Il est possible de ne libérer qu'une fraction du capital lors de la création. En EURL, au moins 20 % des apports en numéraire doivent être versés immédiatement, le solde pouvant être libéré dans les cinq ans. En SASU, la fraction minimale est de 50 %. Cette souplesse permet de constituer un capital conséquent sans immobiliser la totalité des fonds dès le premier jour.
Surévaluer un apport en nature (par exemple, apporter un ordinateur d'occasion pour 5 000 euros alors qu'il en vaut 500) constitue une faute susceptible d'engager la responsabilité personnelle du fondateur. Quand un commissaire aux apports est requis, son rôle est précisément de certifier la valeur réelle des biens apportés pour protéger toutes les parties.
Questions fréquentes
Peut-on augmenter le capital social après la création de la société ?
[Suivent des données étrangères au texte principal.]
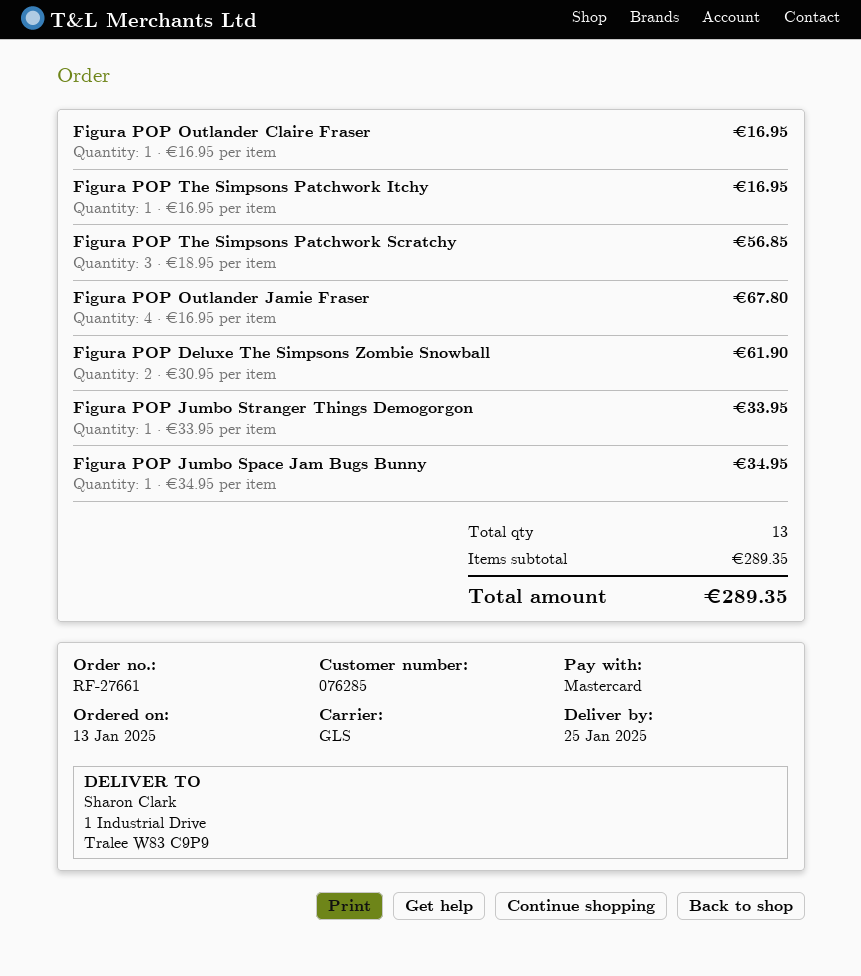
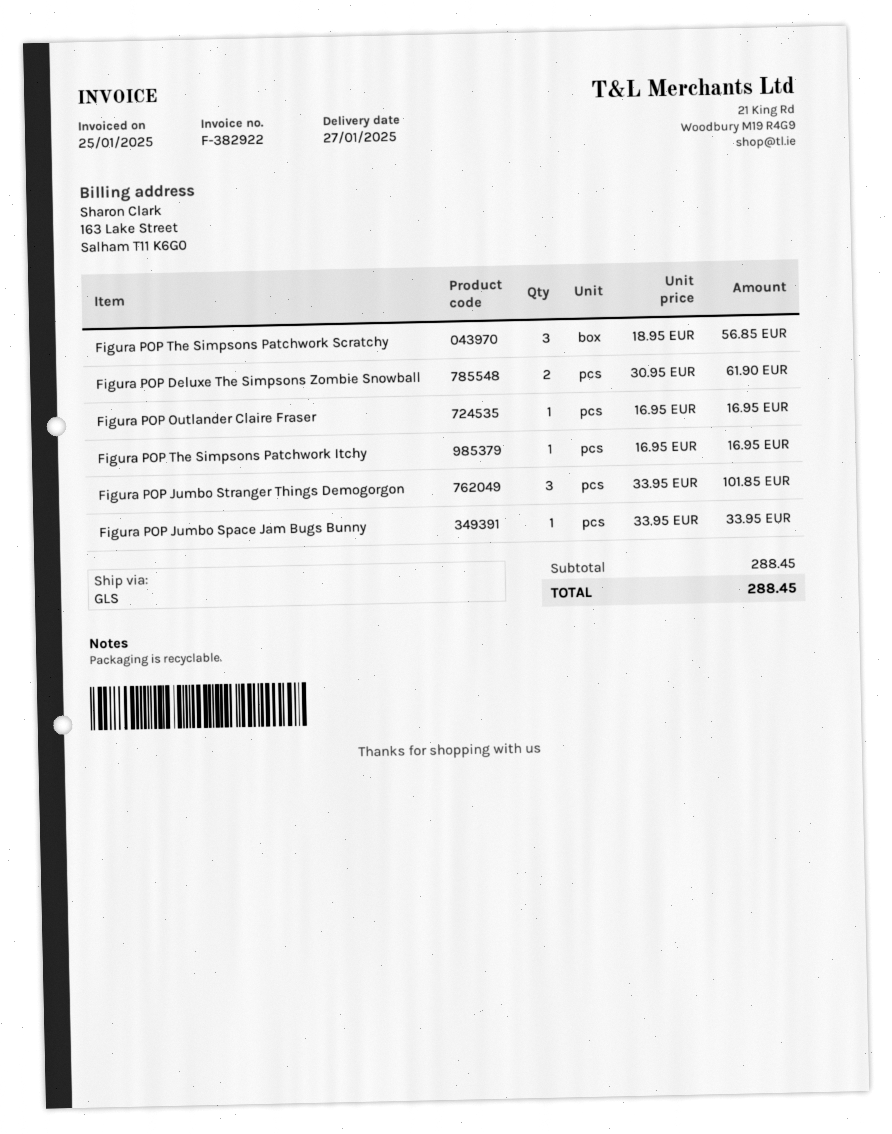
delivery date: 2025-01-25 -> 2025-01-27
Figura POP Outlander Jamie Fraser: 4 x 16.95 = 67.80 -> none
Figura POP Jumbo Stranger Things Demogorgon: 1 x 33.95 = 33.95 -> 3 x 33.95 = 101.85
Figura POP Jumbo Space Jam Bugs Bunny: 1 x 34.95 = 34.95 -> 1 x 33.95 = 33.95
subtotal: 289.35 -> 288.45
total: 289.35 -> 288.45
Oui, à tout moment. Une augmentation de capital nécessite une décision de l'associé unique, une modification des statuts et, selon les cas, des formalités de publication et d'enregistrement au greffe. C'est une opération courante quand la société a besoin de fonds supplémentaires pour financer sa croissance.
Que se passe-t-il si la moitié du capital social est perdue ?
En EURL (et SARL), si les capitaux propres tombent en dessous de la moitié du capital social, le gérant est légalement tenu de convoquer une assemblée pour décider soit de dissoudre la société, soit de reconstituer les capitaux propres dans un délai de deux ans. Cette règle protège les créanciers et oblige les dirigeants à réagir en cas de difficultés financières sérieuses.
Le capital social est-il accessible à l'entrepreneur pour payer ses charges dès la création ?
Oui. Une fois la société immatriculée, les fonds du capital social déposés sur le compte bloqué sont débloqués et deviennent disponibles sur le compte courant de la société. L'entrepreneur peut les utiliser pour financer les premières dépenses. Ce n'est pas une réserve intouchable : c'est simplement les fonds de départ de l'entreprise.